Ad ogni proposta di cambiamento reagisce murandosi nella propria posizione, sorda a qualunque tipo di confronto razionale. Da modesto lettore della immensa documentazione dell’Assemblea costituente, posso testimoniare che ben altro fu l’atteggiamento dei rappresentanti popolari incaricati di redigere la Carta fondamentale. Ciascuno di essi portatore convinto delle proprie idee, ma allo stesso tempo indisponibile ad inquinare i pozzi per sabotare quelle altrui.
I fautori dell’immobilismo a tutti i costi sono invece quelli che, con lo slogan “la Costituzione più bella del mondo”, vorrebbero impedire l’indispensabile evoluzione dello Stato, facendosi interpreti di un pensiero lontano anni luce da quello dell’originario Costituente.

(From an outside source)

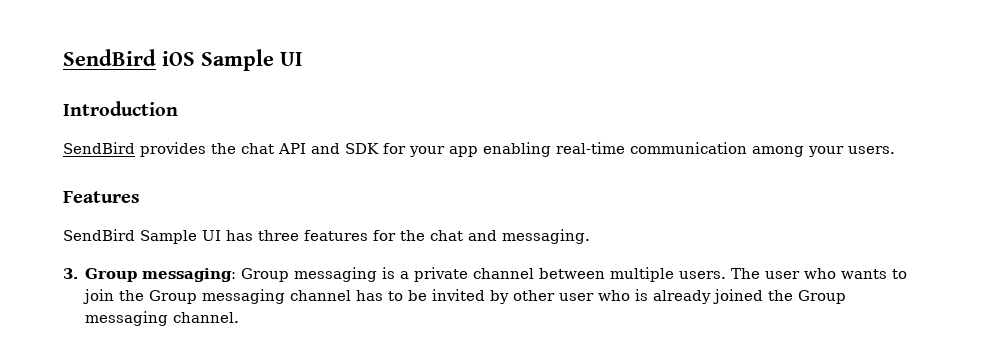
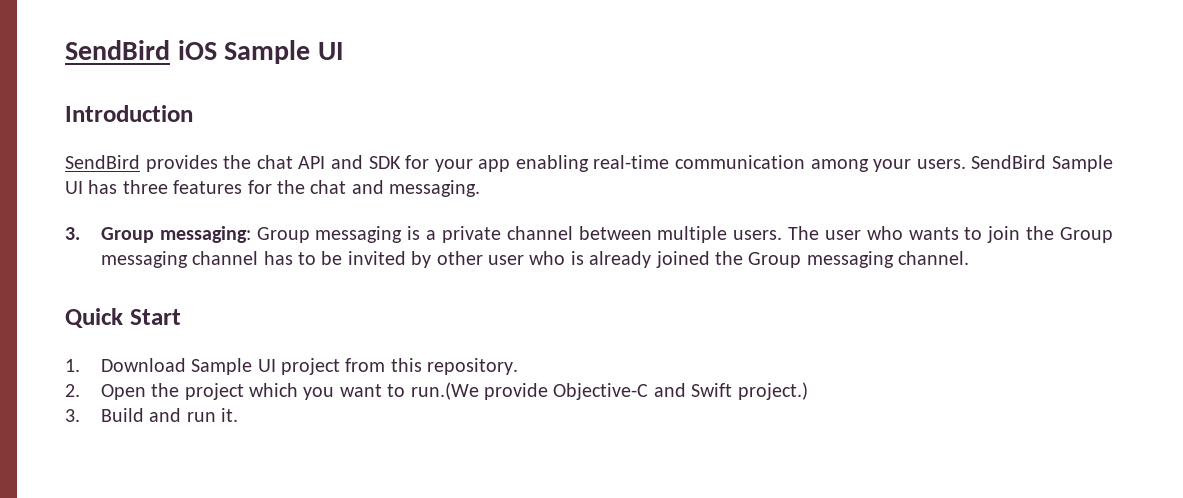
[63,191,140,203] // Features // -> (966, 164) none
(240, 317) none -> [65,308,181,328] [65,358,519,375] [65,382,808,400] [65,408,239,422] // Quick Start // 1. Download Sample UI project from this repository. // 2. Open the project which you want to run.(We provide Objective-C and Swift project.) // 3. Build and run it.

La Costituzione del 1947 venne scritta nella piena consapevolezza della limitatezza delle capacità umane dei suoi redattori, che ne consentirono modifiche proprio al fine di poterla correggere da ogni errore che sarebbe emerso nel corso del tempo e di poterla adeguare alle modificate sensibilità sociali e culturali della popolazione a cui si sarebbe rivolta. Ignorarlo ottusamente non è nello spirito della Costituzione, ma contro di esso, e soprattutto non produrrà mai, nella parte che avversa tale approccio, l’abbandono dell’idea di una Italia più moderna, più giusta e più efficiente.